**WHAT YOU WILL DO**
Select the lines below containing the word "none".

**PROVIDED DATA**

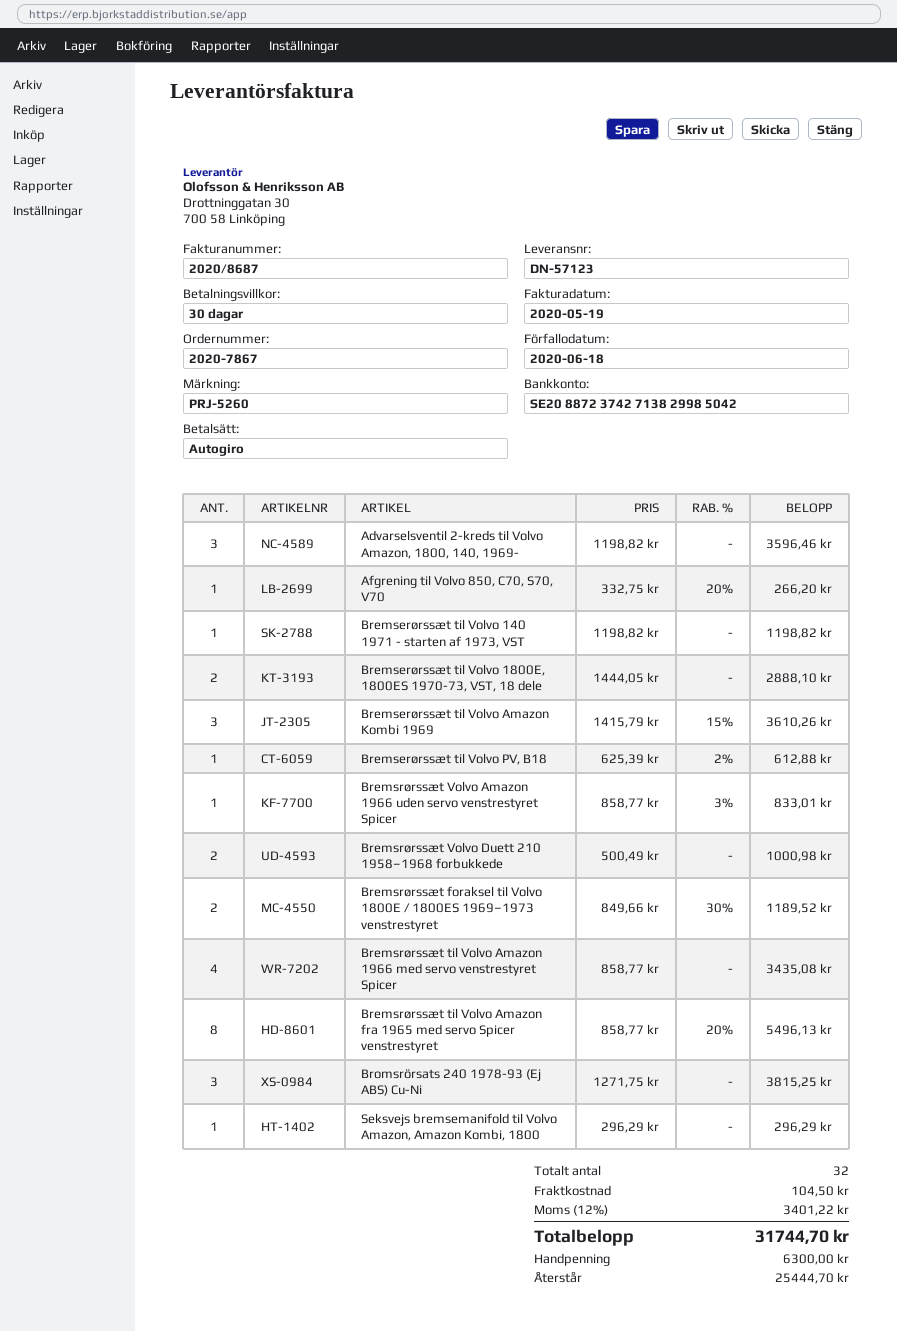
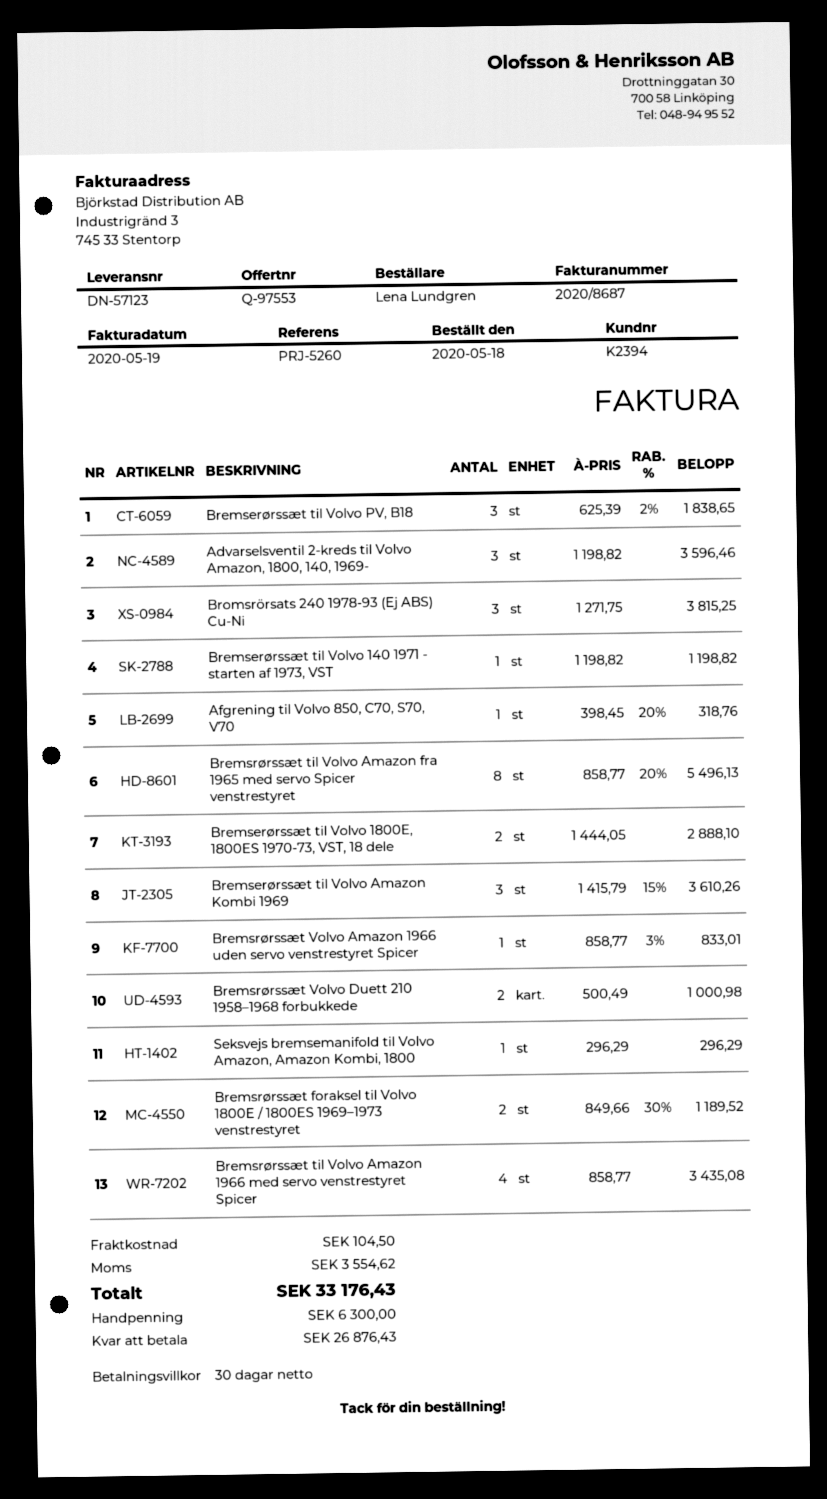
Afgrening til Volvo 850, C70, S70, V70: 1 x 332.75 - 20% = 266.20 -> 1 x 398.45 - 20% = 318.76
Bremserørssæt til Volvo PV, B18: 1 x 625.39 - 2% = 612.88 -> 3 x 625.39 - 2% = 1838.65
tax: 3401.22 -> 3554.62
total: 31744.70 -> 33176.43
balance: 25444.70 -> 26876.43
...
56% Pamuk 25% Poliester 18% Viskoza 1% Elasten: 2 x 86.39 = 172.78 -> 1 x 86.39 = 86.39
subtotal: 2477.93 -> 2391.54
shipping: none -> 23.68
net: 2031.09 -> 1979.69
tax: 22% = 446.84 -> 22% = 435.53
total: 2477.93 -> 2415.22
---
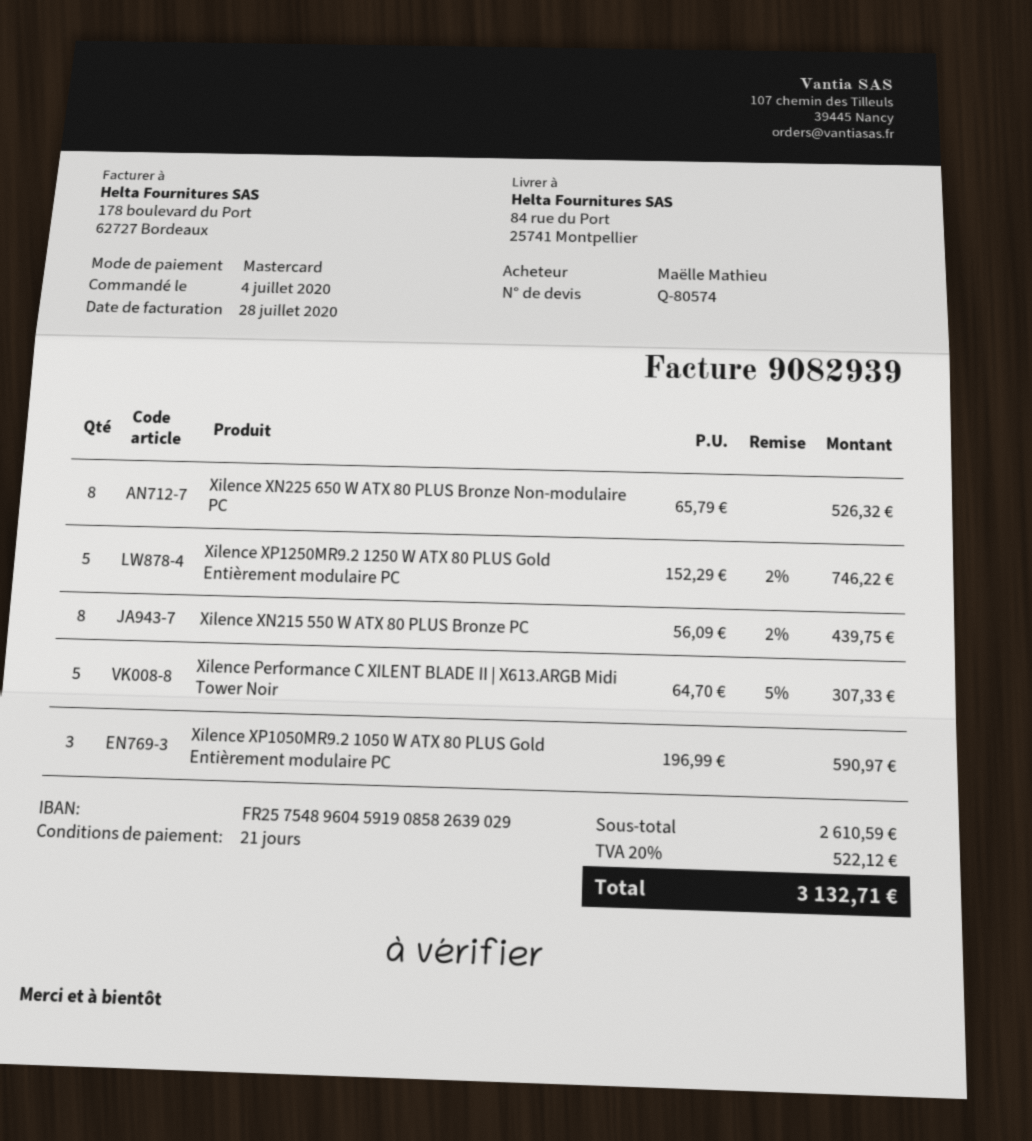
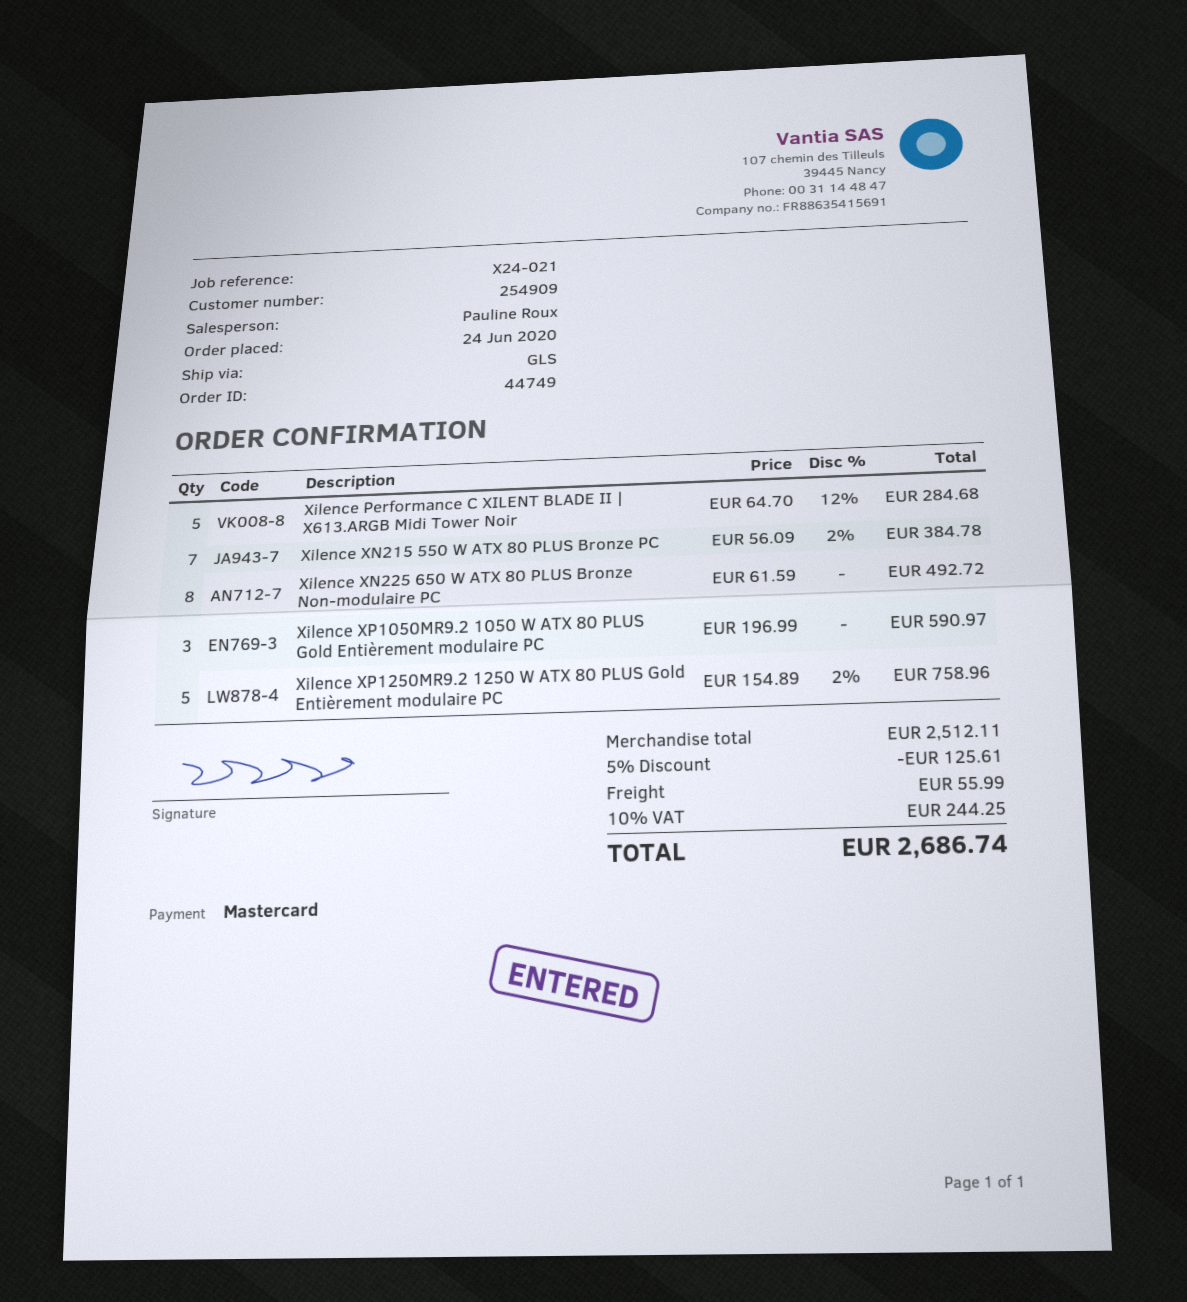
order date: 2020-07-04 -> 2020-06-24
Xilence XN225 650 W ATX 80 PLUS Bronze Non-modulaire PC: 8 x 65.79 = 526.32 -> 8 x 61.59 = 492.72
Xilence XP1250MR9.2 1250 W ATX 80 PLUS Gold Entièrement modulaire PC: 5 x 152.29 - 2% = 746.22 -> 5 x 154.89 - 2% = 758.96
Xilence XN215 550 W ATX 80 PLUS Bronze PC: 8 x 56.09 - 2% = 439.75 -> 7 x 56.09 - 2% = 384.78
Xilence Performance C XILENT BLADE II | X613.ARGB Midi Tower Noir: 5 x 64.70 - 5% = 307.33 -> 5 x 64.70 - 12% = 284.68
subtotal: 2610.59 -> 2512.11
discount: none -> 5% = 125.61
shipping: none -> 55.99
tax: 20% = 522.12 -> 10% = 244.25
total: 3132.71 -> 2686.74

**WORKED SOLUTION**
shipping: none -> 23.68
discount: none -> 5% = 125.61
shipping: none -> 55.99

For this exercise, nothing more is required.